I do not think that organized religion requires literal reading of scripture, though. Some religious people do this, but not all, not even most.

As for institutions, some of these very institutions (churches, temples, ect) utilize folklore in the same way they utilize scripture. Again, Journey to the West is the prime example because it has been such an important Buddhist allegory - this is what parents read to their little children to impart Buddhist notions at a young age. Isn't that a practice of organized religion? And, I know we still disagree, but if we were to agree, for example, that the Old Testament contains folklore, then we have an example of folklore being used as scripture.

Dave Allen wrote:
In short, I am a folklore fan, and am easy come easy go about whether or not anyone else appreciates the story of Loki and the dwarfs, or Yallery Brown or whatever. despite my enthusiasm for these tales i don't really feel that anyone else will definately improve their life if they felt similarly (I just know it would improve mine if people wanted to talk more about something i was so interested in).

can the same be said of the gestalt follower of a given faith?


Even entirely secular folklore, I think, has the ability to improve a person's life. All good literature can do this. Going back to Aesop, I think these tales have immense wisdom in them.

That's another universal overlap of folklore and scripture - both speak to the human condition. Good folklore/scripture will do so in a productive way.
 
Riverdale
 
Reply Sun 7 Dec, 2008 12:26 am
@Dave Allen,
Dave Allen wrote:


Seeing as neither Riverdale nor OctoberMist have returned to give their own definition of organised religion though I don't suppose the context of the use of the words in this thread will get any clearer.


I have returned, so sorry, I've been having other things to do.

If the definition of organized religion has to be defined for some people, that's quite sad, isn't it?

Furthermore, I find many people here, despite having been assured that this is a very polite forum, very annoying in their tones and subtle put-downs and with their heads "up their own arses". :lol:Not unusual for people with "Buchwissen" but no true intellect.

Oi Oi! Now you can tear me apart. :shifty:

Toodles to all!
 
Dave Allen
 
Reply Sun 7 Dec, 2008 10:30 am
@Riverdale,
Riverdale wrote:
If the definition of organized religion has to be defined for some people, that's quite sad, isn't it?
I don't think so - it's a relative term that means different things to different people. Both Didymos and I gave our own definitions.
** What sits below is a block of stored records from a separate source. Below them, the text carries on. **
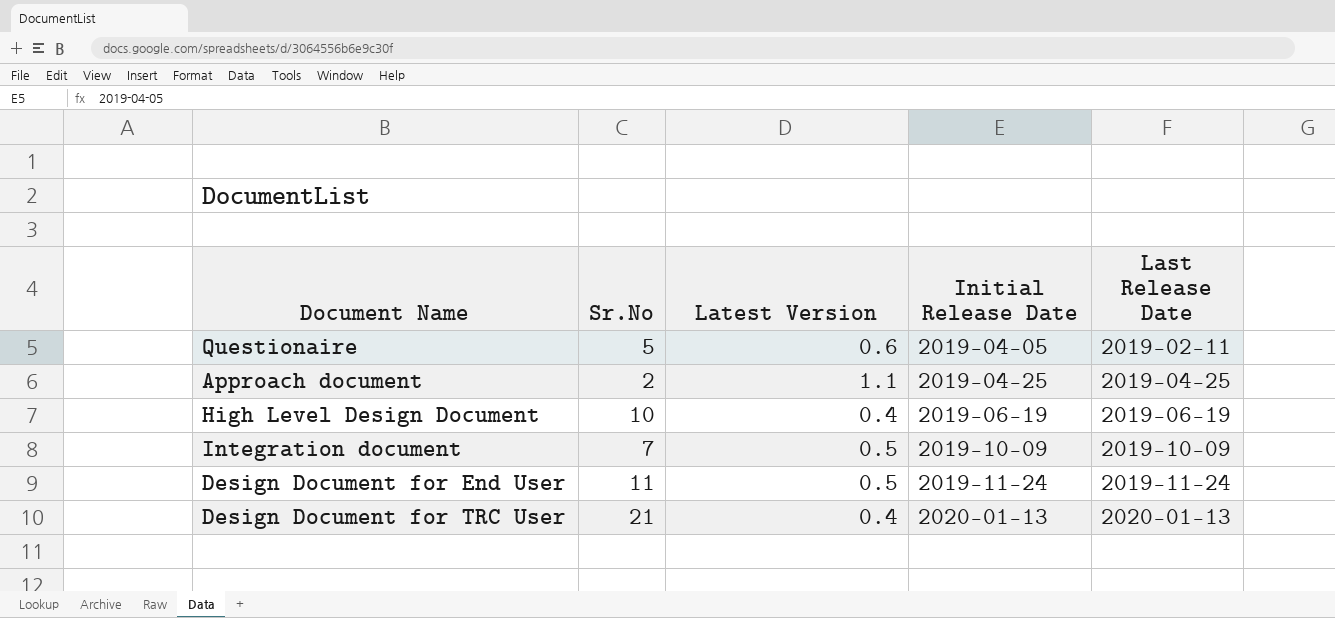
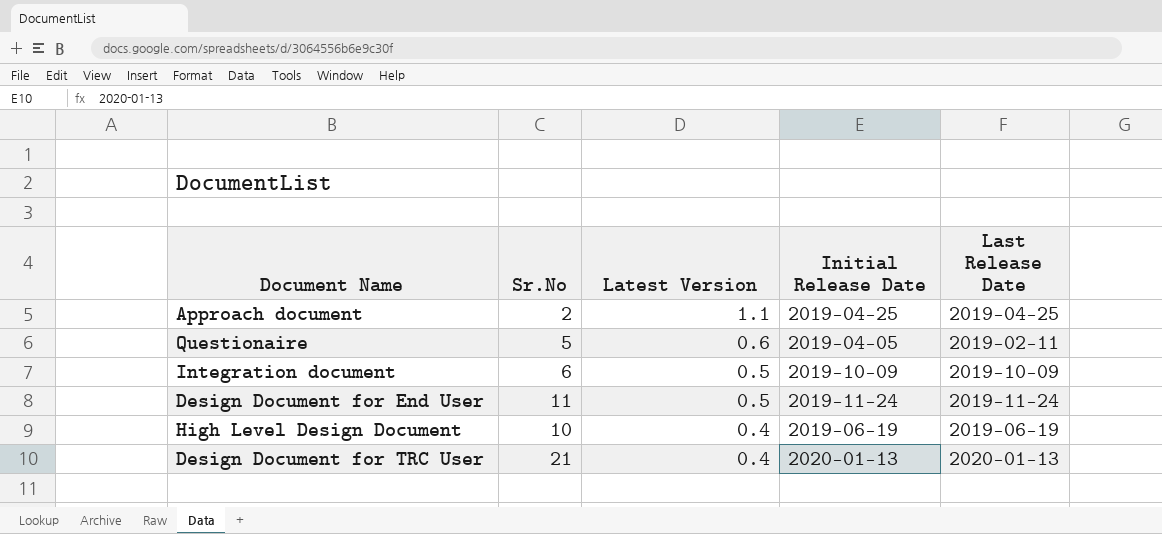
row order: Initial Release Date ascending -> Latest Version descending
Integration document | Sr.No: 7 -> 6

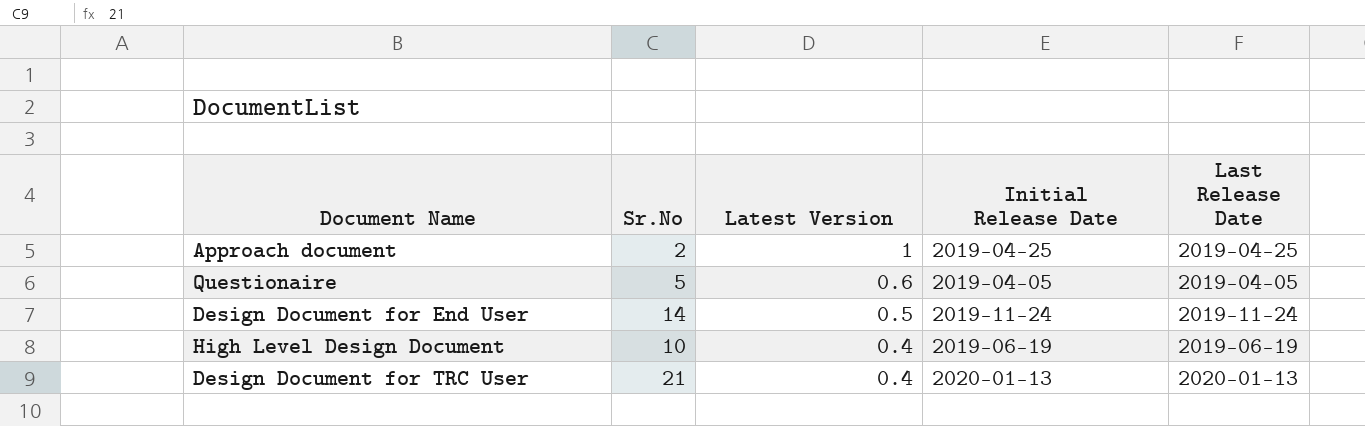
row Integration document: 6 | 0.5 | 2019-10-09 | 2019-10-09 -> none
Approach document | Latest Version: 1.1 -> 1
Questionaire | Last Release Date: 2019-02-11 -> 2019-04-05
Design Document for End User | Sr.No: 11 -> 14

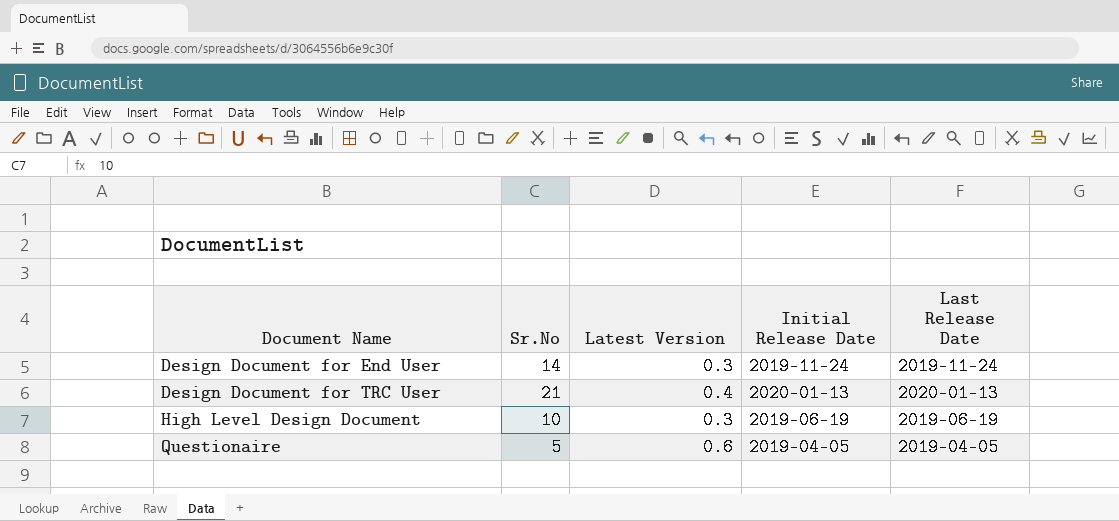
row order: Latest Version descending -> Document Name ascending
row Approach document: 2 | 1 | 2019-04-25 | 2019-04-25 -> none
Design Document for End User | Latest Version: 0.5 -> 0.3
High Level Design Document | Latest Version: 0.4 -> 0.3

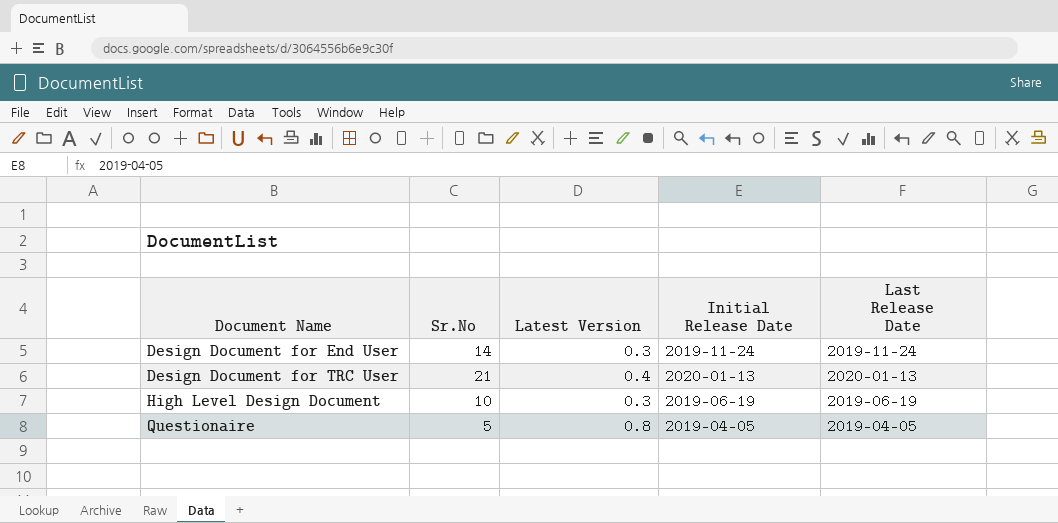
Questionaire | Latest Version: 0.6 -> 0.8

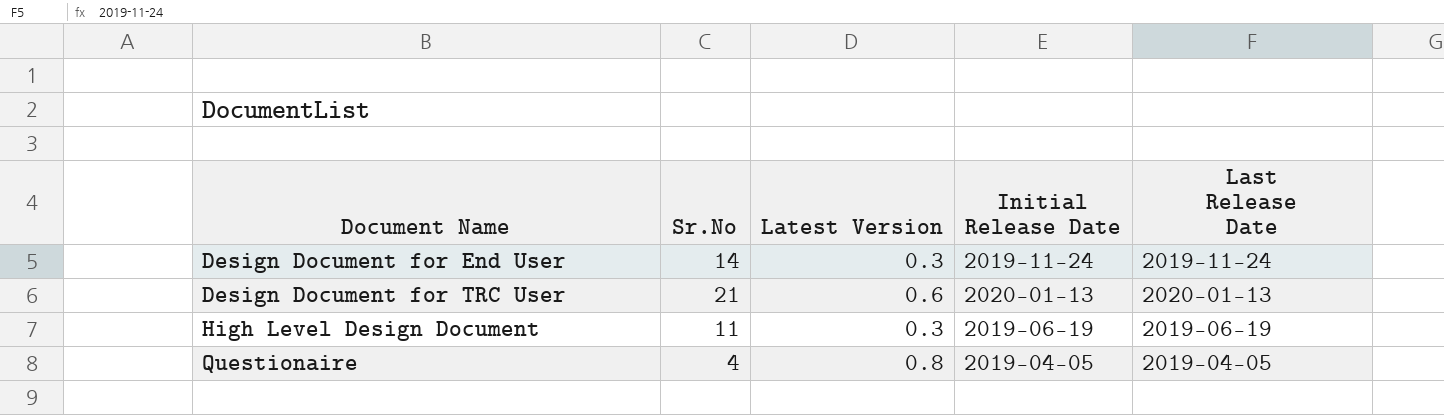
Design Document for TRC User | Latest Version: 0.4 -> 0.6
High Level Design Document | Sr.No: 10 -> 11
Questionaire | Sr.No: 5 -> 4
I don't really agree with his definition but that doesn't mean I don't see it as a credible idea. You could of course give your own definition if you think you can clear the matter up easily.

Sometimes stuff I see written on forums makes me cross - but I try not to take it personally - it's a hard medium to communicate in without reading things the wrong way or giving in to the temptation to patronise - I'm sure you can just rise above it if you want - or make yourself feel better by coming up with a decent counterpoint to someone's position - if they are so obviously slaves to book knowledge common sense will surely win the day.
 
Solace
 
Reply Sun 7 Dec, 2008 10:40 am
@Dave Allen,
Quote:

if they are so obviously slaves to book knowledge common sense will surely win the day.


Hhmm... I dunno. Book knowledge is what it is, but common sense ain't so common as people seem to think.
 
Dave Allen
 
Reply Sun 7 Dec, 2008 10:48 am
@Solace,
Smile

You may well have a very good point.